Son propos est ailleurs. Nous avons évidemment un point de vue féministe, clairement posé, sans originalité, et que nous pouvons tous partager. Nous avons surtout un personnage, Ann, qui a passé une enfance malheureuse ballottée de famille d'accueil en famille d'accueil, et qui cherche à percer le mystère de sa naissance et de sa filiation biologique. Bref, on bascule dans le conte, ou le Bildungsroman, plus que dans la SF ; les enjeux globaux s'estompent, et on comprend pourquoi les périodes historiques visitées sont décrites de façon documentée, mais plutôt rapide. Je constate par exemple que Goldstein n'est pas trop claire sur la distinction pourtant importante entre trobadors (auteurs de poésies et de musiques, éventuellement logés et entretenus par un mécène aristocratique) et joglars (ménestrels itinérants qui se présentent à la porte des châteaux). Ajoutez à cela une écriture simple, que je vois comme volontairement naïve : je conjecture que, malgré la violence d'un ou deux passages, Goldstein a voulu (comme dans son premier livre, the Red magician, qui lui avait valu un National Book Award au début des années 1980) écrire un roman pour adolescents. Ou adolescentes, surtout. Partir de la forme de l'aventure, du voyage dans le temps, pour dessiller leurs yeux sur un certain nombre de choses. Dans cette perspective, c'est une réussite.(4)
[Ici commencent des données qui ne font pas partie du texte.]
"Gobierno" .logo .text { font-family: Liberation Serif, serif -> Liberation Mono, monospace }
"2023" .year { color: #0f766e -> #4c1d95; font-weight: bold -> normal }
Pascal J. Thomas → Keep Watching the Skies!, nº 79, janvier 2017


  1. Une des rares femmes philosophes (et mathématiciennes, dirions-nous) de l'époque hellénistique dont l'Histoire ait conservé le nom.
  2. « Elle vint tout droit où il fallait. », la pierre lancée par la catapulte des femmes toulousaines qui fit éclater la cervelle de Simon de Montfort, chef de l'armée assiégeante en 1218.
  3. Tourists (1989), publié en français sous le titre de Touristes (Denoël › Présence du fantastique, nº 16, 1991).
  4. J'ai découvert l'existence de ce livre grâce à un compte rendu beaucoup plus complet écrit par Ellen Herzfeld, que je vous recommande.